Our fuzzing snippet is:

import fc from "fast-check";
import { assert, propertyFor } from "@fast-check/worker";
import { isMainThread } from "worker_threads";
import { pathToFileURL } from "url";

const property = propertyFor(pathToFileURL(__filename));

const maxAllowedTimeMs = 10_000;
const maxAllowedTimeMsSpawningWorkerIncluded = 60_000;
const inputArb = todo; // an arbitrary responsible to generate our inputs

const fuzzTarget = property(inputArb(), (input) => {
// Arrange
const startTime = performance.now();

// Act
functionUnderTest();

// Assert
const endTime = performance.now();
const waitingTimeMs = endTime - startTime;
if (waitingTimeMs > maxAllowedTimeMs) {
throw new Error(`Took ${waitingTimeMs}ms to run`);
}
});

if (isMainThread) {
fc.configureGlobal({
timeout: maxAllowedTimeMsSpawningWorkerIncluded,
endOnFailure: true, // we don't want to shrink: we will do that on case by case basis
numRuns: 1_000_000, // we want more runs than the default 100
interruptAfterTimeLimit: 30 * 3_600 * 1_000, // but don't want to run the fuzzer more than 30 min
baseSize: "xlarge", // we want to run against possibly extra large entries
});
await assert(fuzzTarget);
}

Our snippet is leveraging two time limits:

  • maxAllowedTimeMs: Capture executions leading to unacceptable timings but not able to catch infinite loops.
  • maxAllowedTimeMsSpawningWorkerIncluded: Explicitely higher, it mostly addresses the infinite loop case or any execution running out-of-control for too long. The timing is way higher than the previous one as it also takes into account the time it takes to spawn a worker.

Our code being in TypeScript, it has to be transpiled. So we defined the following scripts:

"build": "esbuild ./fuzz.ts --bundle --platform=node --outfile=fuzz.cjs",
"fuzz": "node --max_old_space_size=16384 fuzz.cjs",

The build script will transform the code starting at ./fuzz.ts into a fuzz.cjs able to run by itself in node.
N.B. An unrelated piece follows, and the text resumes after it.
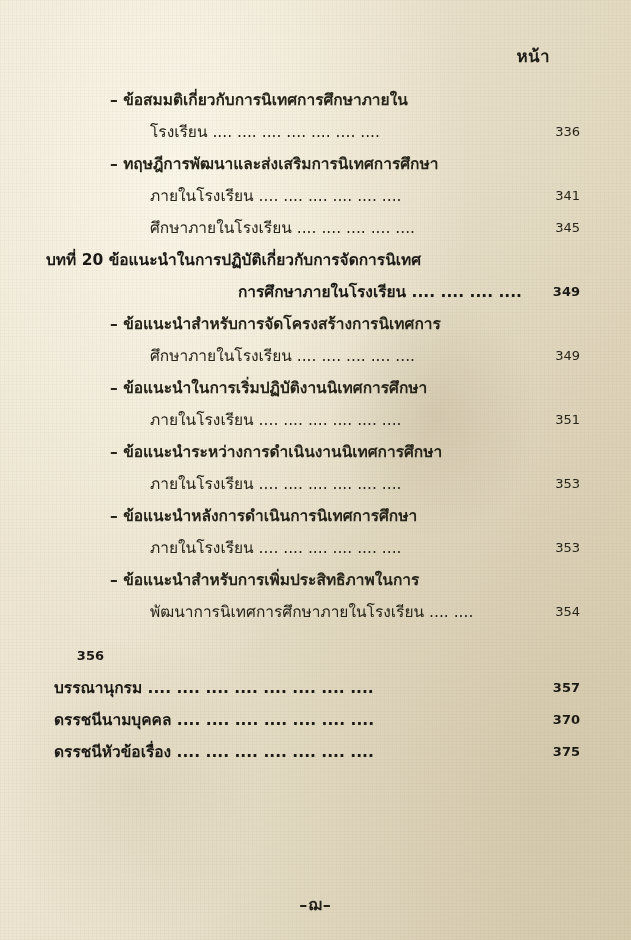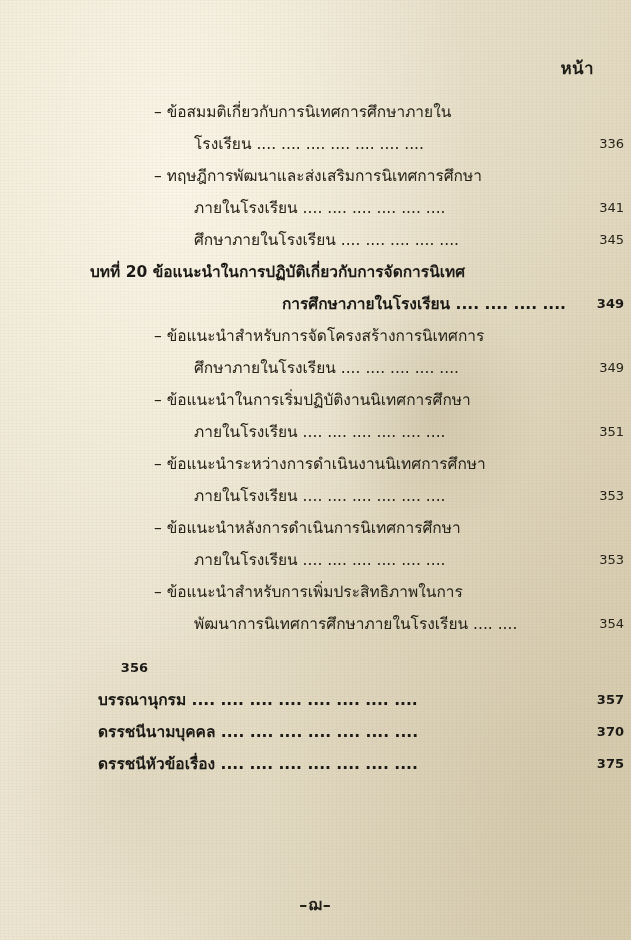"หน้า" .content { margin-left: 44px -> none; top: 54px -> 42px }
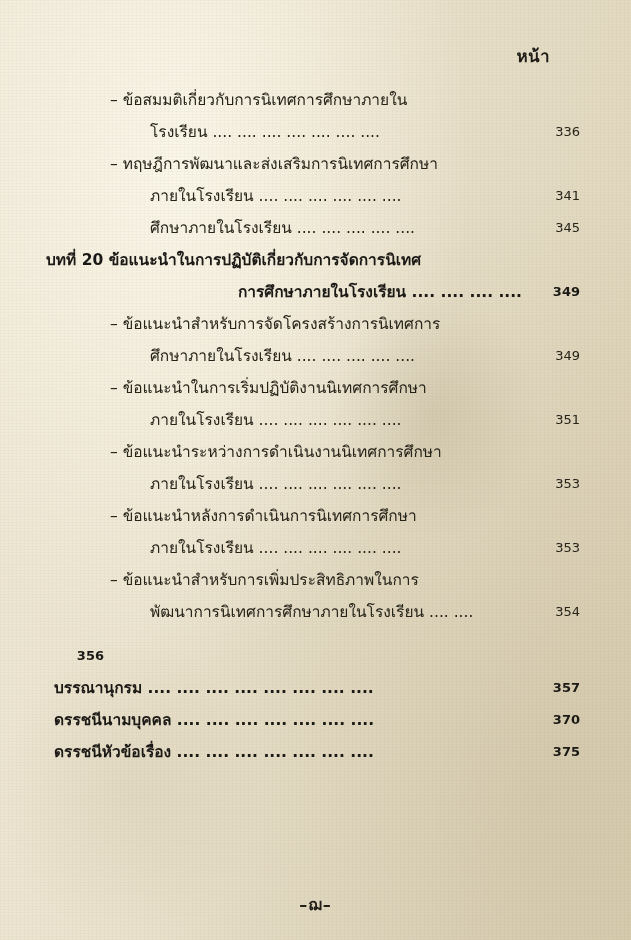"– ข้อสมมติเกี่ยวกับการนิเทศการศึกษาภายใน" .lvl-dash { font-weight: none -> bold }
The run script will run the test itself.

Takeaways

At first glance, the approach looked too naive to work. But we quickly detected issues as we incrementally plugged new parts of the input in our generator.

A common concern we often heard when we introduced the approach was: inputs might not be realistic and having them realistic enough might be too costly to make the tests useful. Actually, the point is highly challengeable. The aim of this technique is to find bugs that we never thought about so they might seem crazy at first glance. But as the events proved us, there are some unforecasted configurations that would lead us into the red. Instead of waiting for them to come, anticipating them will help us into detecting and patching slow code paths before anything gets reported.
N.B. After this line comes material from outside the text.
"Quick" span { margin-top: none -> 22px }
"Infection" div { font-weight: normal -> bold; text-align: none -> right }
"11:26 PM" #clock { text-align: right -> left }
Finally, the fuzzer is the last layer we added in our performance toolbox. We already had many layers to help us in that direction. Contrary to some others it has the benefit to make us able to anticipate issues we never thought about as it will always suggest us with new entries and one day it might detect a performance issue.

For the moment, the execution of the fuzzer has to be manually triggered in the CI. But we plan to run a limited version of it with all our tests: lower number of executions and smaller inputs.